The books of account surrendered by Hamilton to his as-signee were in bad condition. Many of the accounts were marked settled in full.” In many instances the words settled in full ” had been erased, but still left intelligible in some cases, and in others not. About one-half of the accounts for 1884 were marked “settled in full ” in pencil; The words “ settled in full,” written under the accounts, were partially erased in about one-third of them, the books showing an effort to erase had been made with partial success. They show that $275.24 had been collected in July, 1884, within a short time before the assignment.

J. P. Childs, a witness for the defendants, was allowed to testify, over the objection of plaintiff, that a short time after the assignment, and after the goods were' attached, he had a conversation with Hamilton, in which he asked Hamilton how much he owed him, and Hamilton replied nothing and that he did not care what became of his debts; that his creditors were trying to beat him, and he would rather his debtors would have what they owed him than his d — d creditors; that he also asked him about one Foyster’s debt and he replied Foyster was a poor man, and he would rather *287he would have his debt than his d — d creditors who were trying to beat him ; that Hamilton came to him in November,1884, and told him that he had traded his (Childs’) account to Pat Duncan ; that Duncan needed the money and he would like for him (Childs) to pay what he owed him; that Hamilton went to his books, and the books showed that the account was settled on the 1st of July; that the account was made before that time, and that he paid it.

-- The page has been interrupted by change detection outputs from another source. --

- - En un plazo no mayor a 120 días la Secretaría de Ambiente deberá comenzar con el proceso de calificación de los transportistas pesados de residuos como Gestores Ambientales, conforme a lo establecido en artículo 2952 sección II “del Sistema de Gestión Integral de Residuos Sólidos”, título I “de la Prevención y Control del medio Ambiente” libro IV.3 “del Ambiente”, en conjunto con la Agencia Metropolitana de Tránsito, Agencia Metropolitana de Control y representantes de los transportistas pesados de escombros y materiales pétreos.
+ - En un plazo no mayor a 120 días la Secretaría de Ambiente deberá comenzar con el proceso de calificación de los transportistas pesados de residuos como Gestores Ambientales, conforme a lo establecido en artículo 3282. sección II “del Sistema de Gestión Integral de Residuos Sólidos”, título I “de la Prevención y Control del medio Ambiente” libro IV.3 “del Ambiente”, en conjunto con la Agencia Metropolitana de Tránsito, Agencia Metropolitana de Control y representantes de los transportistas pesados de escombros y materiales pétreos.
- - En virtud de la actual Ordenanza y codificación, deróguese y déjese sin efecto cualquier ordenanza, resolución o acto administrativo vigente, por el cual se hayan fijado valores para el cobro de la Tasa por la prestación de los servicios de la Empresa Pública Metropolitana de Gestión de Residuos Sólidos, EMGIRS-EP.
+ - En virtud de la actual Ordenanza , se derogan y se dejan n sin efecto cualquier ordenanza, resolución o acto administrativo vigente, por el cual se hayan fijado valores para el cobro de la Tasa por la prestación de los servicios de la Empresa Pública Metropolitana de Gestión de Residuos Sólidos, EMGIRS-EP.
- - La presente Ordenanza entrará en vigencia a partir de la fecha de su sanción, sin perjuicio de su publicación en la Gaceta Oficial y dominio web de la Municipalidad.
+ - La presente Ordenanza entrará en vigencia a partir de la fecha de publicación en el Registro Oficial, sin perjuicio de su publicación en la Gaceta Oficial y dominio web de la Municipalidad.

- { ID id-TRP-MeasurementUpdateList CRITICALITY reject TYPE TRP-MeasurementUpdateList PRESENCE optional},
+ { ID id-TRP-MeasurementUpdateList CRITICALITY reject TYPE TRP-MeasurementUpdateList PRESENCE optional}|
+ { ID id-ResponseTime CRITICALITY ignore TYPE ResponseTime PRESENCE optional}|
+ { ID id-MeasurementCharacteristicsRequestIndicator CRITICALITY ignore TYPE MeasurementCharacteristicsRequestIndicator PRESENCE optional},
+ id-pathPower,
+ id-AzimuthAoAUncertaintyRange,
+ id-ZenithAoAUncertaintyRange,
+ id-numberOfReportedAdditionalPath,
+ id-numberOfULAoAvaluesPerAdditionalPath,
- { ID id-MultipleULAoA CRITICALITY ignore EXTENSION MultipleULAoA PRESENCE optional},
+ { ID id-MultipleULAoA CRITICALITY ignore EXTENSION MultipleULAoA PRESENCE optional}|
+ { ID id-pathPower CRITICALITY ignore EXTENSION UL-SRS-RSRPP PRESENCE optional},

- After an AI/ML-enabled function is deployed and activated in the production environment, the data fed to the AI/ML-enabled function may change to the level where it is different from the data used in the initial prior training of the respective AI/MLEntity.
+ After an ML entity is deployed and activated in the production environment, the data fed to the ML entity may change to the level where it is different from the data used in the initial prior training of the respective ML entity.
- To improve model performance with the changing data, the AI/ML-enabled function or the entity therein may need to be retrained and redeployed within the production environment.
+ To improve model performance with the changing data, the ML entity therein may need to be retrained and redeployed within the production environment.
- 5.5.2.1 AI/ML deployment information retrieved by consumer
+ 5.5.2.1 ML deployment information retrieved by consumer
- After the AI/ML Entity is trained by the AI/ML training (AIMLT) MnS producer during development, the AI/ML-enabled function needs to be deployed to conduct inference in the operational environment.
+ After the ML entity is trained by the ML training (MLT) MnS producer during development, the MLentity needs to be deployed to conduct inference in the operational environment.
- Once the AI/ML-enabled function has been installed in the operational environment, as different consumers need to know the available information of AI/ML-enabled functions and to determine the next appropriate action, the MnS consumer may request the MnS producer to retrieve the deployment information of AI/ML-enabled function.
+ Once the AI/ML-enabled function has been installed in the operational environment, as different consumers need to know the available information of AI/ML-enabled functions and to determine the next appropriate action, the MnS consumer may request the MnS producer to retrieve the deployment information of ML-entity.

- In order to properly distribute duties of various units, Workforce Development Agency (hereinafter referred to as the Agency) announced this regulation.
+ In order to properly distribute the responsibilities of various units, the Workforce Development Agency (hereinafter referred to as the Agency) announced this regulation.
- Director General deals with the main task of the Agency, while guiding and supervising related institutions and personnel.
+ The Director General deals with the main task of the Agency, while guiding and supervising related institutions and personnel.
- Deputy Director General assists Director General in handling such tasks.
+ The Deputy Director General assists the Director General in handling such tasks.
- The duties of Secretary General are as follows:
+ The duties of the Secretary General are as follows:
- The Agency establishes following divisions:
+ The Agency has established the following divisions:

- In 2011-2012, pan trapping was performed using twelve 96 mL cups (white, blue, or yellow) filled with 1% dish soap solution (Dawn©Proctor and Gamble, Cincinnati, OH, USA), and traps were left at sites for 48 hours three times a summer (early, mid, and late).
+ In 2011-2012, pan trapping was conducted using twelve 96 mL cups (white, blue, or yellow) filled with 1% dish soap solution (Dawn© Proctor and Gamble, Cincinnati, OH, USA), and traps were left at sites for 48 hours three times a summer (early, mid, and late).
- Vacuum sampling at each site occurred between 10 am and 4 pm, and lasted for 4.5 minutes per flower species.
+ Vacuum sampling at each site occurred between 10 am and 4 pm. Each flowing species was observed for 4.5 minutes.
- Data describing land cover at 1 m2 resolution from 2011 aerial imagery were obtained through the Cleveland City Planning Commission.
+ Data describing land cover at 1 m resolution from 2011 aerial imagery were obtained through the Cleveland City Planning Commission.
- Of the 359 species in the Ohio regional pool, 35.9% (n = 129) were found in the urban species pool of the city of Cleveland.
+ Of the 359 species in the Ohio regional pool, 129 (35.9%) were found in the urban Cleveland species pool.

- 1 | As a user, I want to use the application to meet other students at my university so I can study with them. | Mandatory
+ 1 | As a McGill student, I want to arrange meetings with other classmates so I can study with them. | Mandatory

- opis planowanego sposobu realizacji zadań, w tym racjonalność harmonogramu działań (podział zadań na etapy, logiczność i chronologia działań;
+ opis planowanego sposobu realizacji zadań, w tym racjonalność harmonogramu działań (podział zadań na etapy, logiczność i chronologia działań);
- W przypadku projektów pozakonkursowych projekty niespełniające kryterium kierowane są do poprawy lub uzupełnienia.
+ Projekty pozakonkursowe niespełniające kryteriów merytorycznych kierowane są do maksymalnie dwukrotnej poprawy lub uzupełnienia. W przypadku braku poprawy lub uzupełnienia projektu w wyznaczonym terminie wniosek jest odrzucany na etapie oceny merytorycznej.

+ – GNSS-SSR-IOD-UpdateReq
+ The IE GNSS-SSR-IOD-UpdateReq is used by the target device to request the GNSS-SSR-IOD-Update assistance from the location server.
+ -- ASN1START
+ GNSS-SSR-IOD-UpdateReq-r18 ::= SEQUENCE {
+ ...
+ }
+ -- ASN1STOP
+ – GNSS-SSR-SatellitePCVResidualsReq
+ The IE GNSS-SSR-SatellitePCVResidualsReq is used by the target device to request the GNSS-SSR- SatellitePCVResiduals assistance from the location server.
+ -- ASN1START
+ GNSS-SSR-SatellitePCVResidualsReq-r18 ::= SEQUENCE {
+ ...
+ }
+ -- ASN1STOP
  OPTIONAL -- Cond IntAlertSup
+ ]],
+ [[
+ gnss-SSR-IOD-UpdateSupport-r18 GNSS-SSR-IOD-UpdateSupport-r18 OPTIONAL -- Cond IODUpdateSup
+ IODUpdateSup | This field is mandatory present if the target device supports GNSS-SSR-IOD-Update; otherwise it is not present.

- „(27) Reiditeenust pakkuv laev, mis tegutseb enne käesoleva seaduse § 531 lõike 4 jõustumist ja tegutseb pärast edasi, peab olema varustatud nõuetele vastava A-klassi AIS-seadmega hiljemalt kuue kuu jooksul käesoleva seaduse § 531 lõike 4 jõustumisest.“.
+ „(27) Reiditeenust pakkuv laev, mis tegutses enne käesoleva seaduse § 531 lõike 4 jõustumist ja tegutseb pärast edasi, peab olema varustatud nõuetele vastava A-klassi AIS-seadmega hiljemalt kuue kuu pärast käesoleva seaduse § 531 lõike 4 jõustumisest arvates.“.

Other evidence was introduced in the trial, which is unnecessary to mention here. The bill of exceptions does not show it contains all the evidence adduced.

The bill of exceptions contains some instructions given to the jury, but inasmuch as they present no questions that have not heretofore been decided by this court, it is not necessary to state what they are. Construed together they contain no error prejudicial to appellant.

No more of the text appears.